Insights
Der Investment-AusblickMakro: sechs Themen, die das Investieren in einer neuen Weltordnung nachhaltig beeinflussen werden
Geopolitische Spannungen, wirtschaftliche Fragmentierung und sich verändernde Korrelationen zwischen Anlageklassen definieren die Investitionslandschaft neu. Das Verständnis dieser Kräfte ist für Anleger, die nach Widerstandsfähigkeit und Chancen suchen, von entscheidender Bedeutung.
Autor
Paul Diggle
Chief Economist

Teil von
The Investment Outlook
Dauer: 5 Minuten
Datum: 13. Nov. 2025
Die Weltwirtschaft befindet sich in einem tiefgreifenden Wandel. Schlagzeilen über Handelskriege, politische Instabilität und Inflation sind mehr als nur vorübergehende Sorgen – sie signalisieren eine grundlegende Veränderung in der Funktionsweise und Interaktion der Märkte.
Angesichts der anhaltenden Verschiebungen der tektonischen Platten der internationalen Finanzwelt und Politik sehen sich Anleger sowohl erhöhten Risiken als auch neuen Chancen gegenüber. Die folgenden sechs Themen können als Leitfaden zum Verständnis dieses sich wandelnden Umfelds dienen:
Geopolitisches Risiko: die neue Normalität
Geopolitische Risiken sind mittlerweile ein fester Bestandteil der Investitionslandschaft. Die Welt hat sich von einer Phase relativer Stabilität zu einer Phase anhaltender Unsicherheit entwickelt.
Die Macht verteilt sich zunehmend auf mehrere globale Akteure, während traditionelle Institutionen wie der IWF und die Weltbank ihren stabilisierenden Einfluss verlieren. Wirtschaftliche Verflechtungen, die einst eine Quelle der Sicherheit waren, können nun durch Zölle, Technologierestriktionen und die Kontrolle über wichtige Mineralien als Waffe eingesetzt werden.
Für Anleger bedeutet dies, dass geopolitische Schocks wahrscheinlich häufiger auftreten und größere Störungen verursachen werden. Der Aufbau von Portfolios, die diesen Schocks standhalten können – durch regionale Diversifizierung, widerstandsfähige Sektoren und robuste Szenarioanalysen – war noch nie so wichtig wie heute.
Wirtschaftliche Balkanisierung: Gewinner und Verlierer
Die Globalisierung weicht einer wirtschaftlichen Balkanisierung oder Fragmentierung. Handelsbarrieren nehmen zu, wobei der durchschnittliche US-Zollsatz seit April steigt. Die Beziehung zwischen den USA und China dient nun als zentrale Achse für die globale wirtschaftliche Ausrichtung und beeinflusst Entscheidungen im Bereich der Fertigung sowie Kapitalflüsse.

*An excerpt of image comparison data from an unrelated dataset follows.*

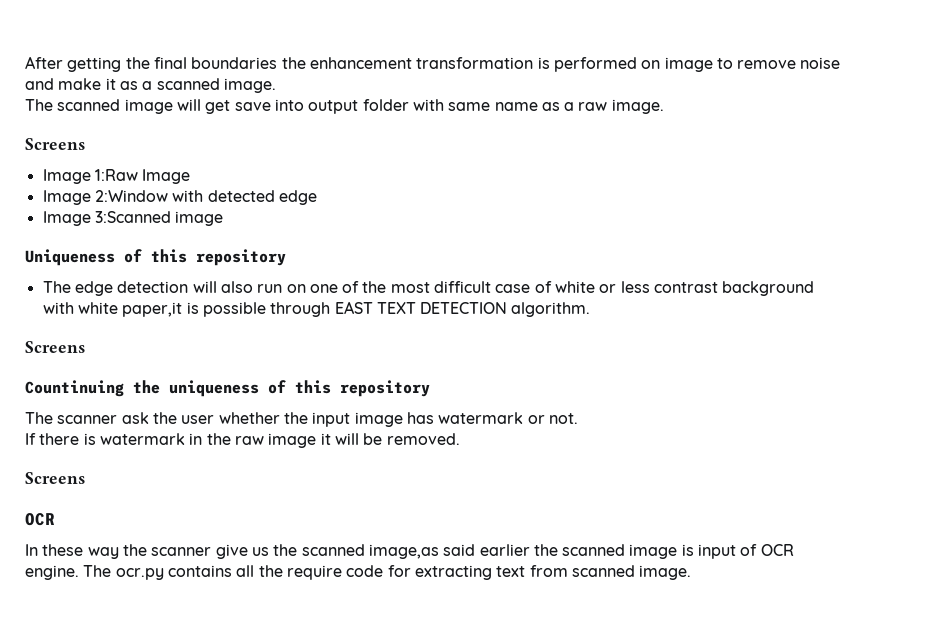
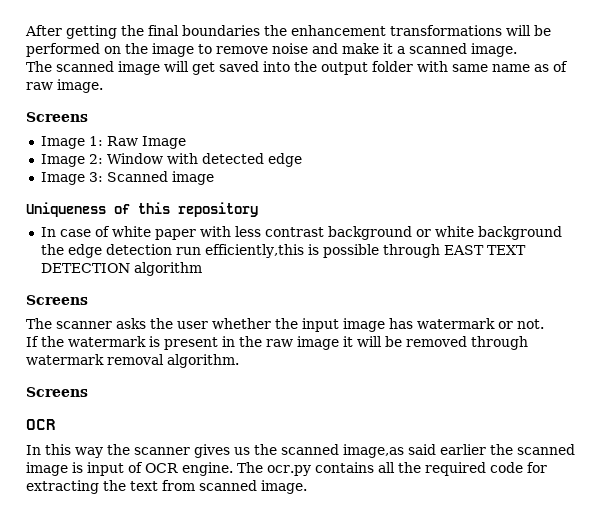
[416,57,550,69] transformation is -> [390,25,551,36] transformations will be
(661, 64) none -> [125,43,148,54] the
[119,81,138,90] as -> (393, 48) none
[234,99,304,111] save into -> [219,61,317,72] saved into the
[564,102,575,111] a -> [553,61,568,72] of
[94,169,138,181] 1:Raw -> [88,136,138,146] 1: Raw
[94,190,168,202] 2:Window -> [88,153,163,164] 2: Window
[94,211,171,223] 3:Scanned -> [88,171,168,182] 3: Scanned
[42,281,492,296] The edge detection will also run on one of the most difficult -> [40,227,56,237] In
[599,284,617,293] or -> [154,226,231,240] paper with
[42,302,183,317] with white paper,it -> [415,226,562,240] [40,244,304,258] or white background the edge detection run efficiently,this
[511,302,591,317] [25,341,85,353] [25,380,430,397] algorithm. // Screens // Countinuing the uniqueness of this repository -> [133,262,202,276] [26,295,88,305] algorithm // Screens
[121,412,149,424] ask -> [116,318,146,329] asks
[39,433,185,445] there is watermark -> [41,336,218,350] the watermark is present
[386,433,460,445] removed. -> [406,336,528,350] [26,354,239,368] removed through watermark removal algorithm.
[42,544,84,556] these -> [45,444,71,455] this
[215,544,248,559] give -> [194,444,230,458] gives
[286,565,342,580] require -> [424,462,486,476] required
(492, 572) none -> [103,480,126,491] the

Fragmentierung bedeutet jedoch nicht, dass alle verlieren. Bestimmte Länder, wie Mexiko und die osteuropäischen Staaten, sind gut positioniert, um von sich verändernden Handelsmustern und neuen Produktionszentren zu profitieren.
Sektoren, die mit der Widerstandsfähigkeit der Lieferketten, kritischen Mineralien und „zukunftssicheren“ Immobilien verbunden sind, könnten ebenfalls neue Chancen bieten. Anleger, die über die Schlagzeilen hinausblicken und Regionen und Themen identifizieren, die für Wachstum bereit sind, sind am besten für den Erfolg gerüstet.
Diversifizierung: Das alte Spielbuch überdenken
Das klassische Portfolio mit 60 % Aktien und 40 % Anleihen, das lange Zeit als Goldstandard für Diversifizierung galt, verliert zunehmend an Wirksamkeit.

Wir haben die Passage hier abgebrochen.